In Lebanon, our mission is to support the most vulnerable groups: Syrians who fled the conflict without any possession and have limited or no income sources, but also host communities who suffer from both the crisis and their own limited resources.
We concentrate our efforts on the Beirut and Mount Lebanon regions, where few international NGOs are present but a high concentration of refugees are currently located. Most humanitarian organizations are active in northern Lebanon and in the Beqaa region (eastern part of the country), as the main destinations of the first massive waves of refugees. Today, refugee flows are changing and so it is our role.

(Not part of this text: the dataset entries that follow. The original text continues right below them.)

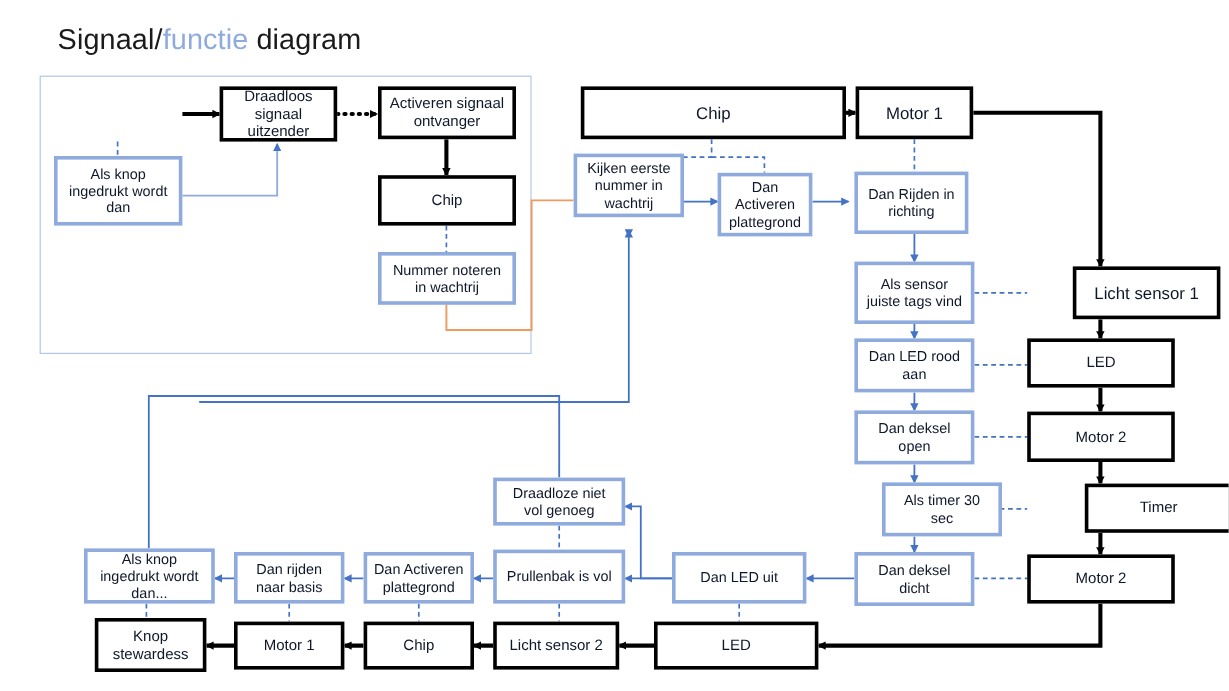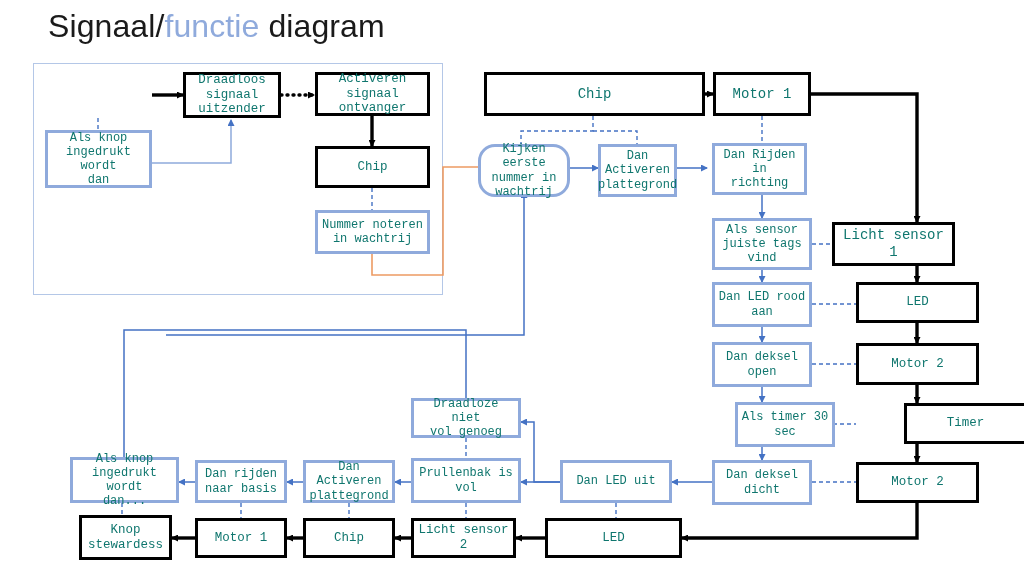"Signaal/functie diagram" .title { font-size: 32px -> 24px; top: 8px -> 20px }
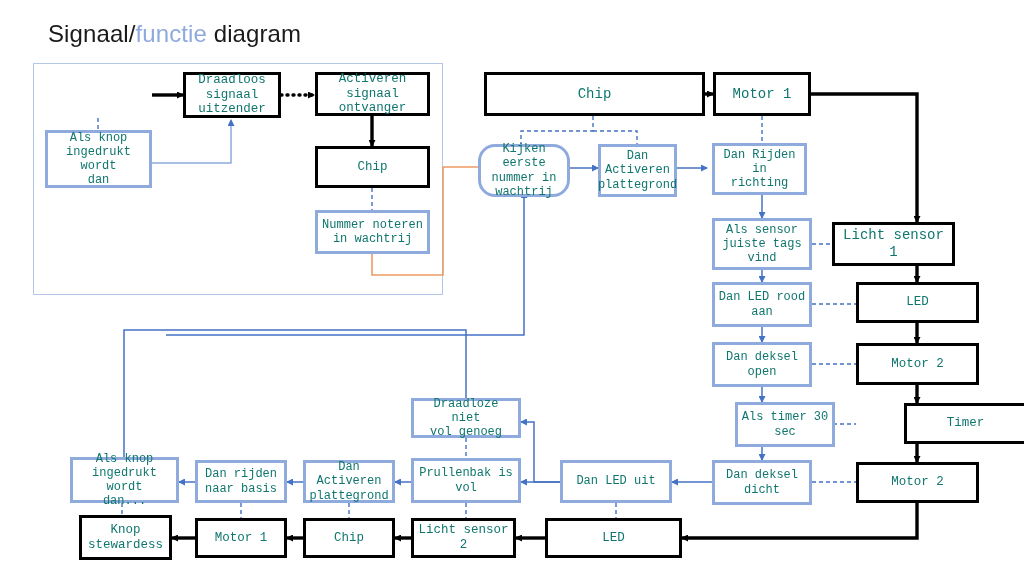"Draadloos" .node { color: #0f766e -> #0f172a; font-family: Liberation Mono, monospace -> none }
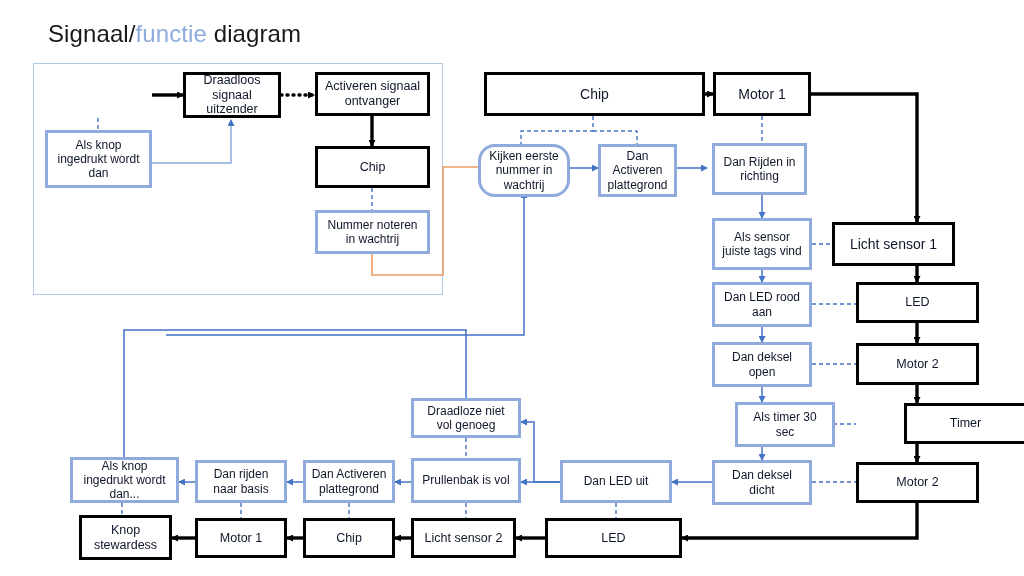"Kijken eerste" div.node { border-radius: 17px -> none; top: 144px -> 128px }
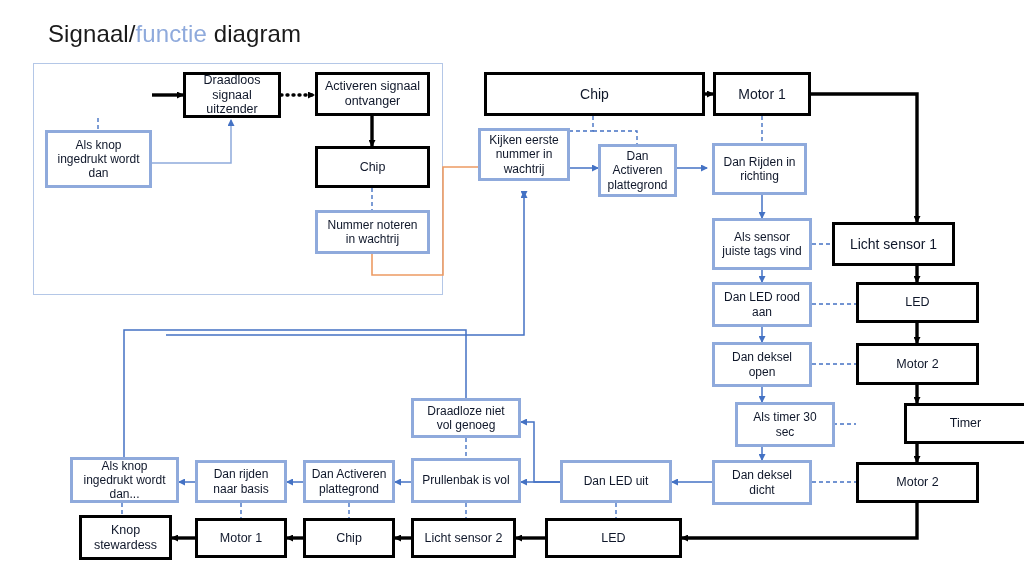"Licht sensor 1" div.node { left: 832px -> 894px }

Based on our initial assessments, we decided to focus on priority sectors: shelter, water, sanitation, hygiene, protection and improvement of livelihoods. Strengthening social cohesion and taking into consideration gender-related challenges will be cross-cutting themes in our interventions.
We recently launched the first project, which aims to support Syrian refugees among vulnerable groupings of people in Beirut. Funded by the Canadian Humanitarian Coalition and implemented by our local partner PARD, this project began in July 2013 and will last until October 2013. It will support almost 7,000 people, improving access to water, hygiene and sanitation for Syrian refugees and host communities.
What challenges need to be addressed?
One of the main challenges related to this launch period for CARE Lebanon is to get solid data and information of the situation. Coordination mechanisms between NGOs present on site should be strengthened.
In collaboration with the UNHCR and other organizations, we will start to conduct a thorough mapping of refugees’ locations and needs. It is important to bear in mind that many refugees do not seek help, do not get registered by the UNHCR or other structures and, therefore, are not easy to identify. They settle wherever they can, such as construction yards and abandoned buildings; they rent small apartments, attics, garages or opt for informal dwellings. We already know some of these places, but there is much more work left in order to map out the entire region.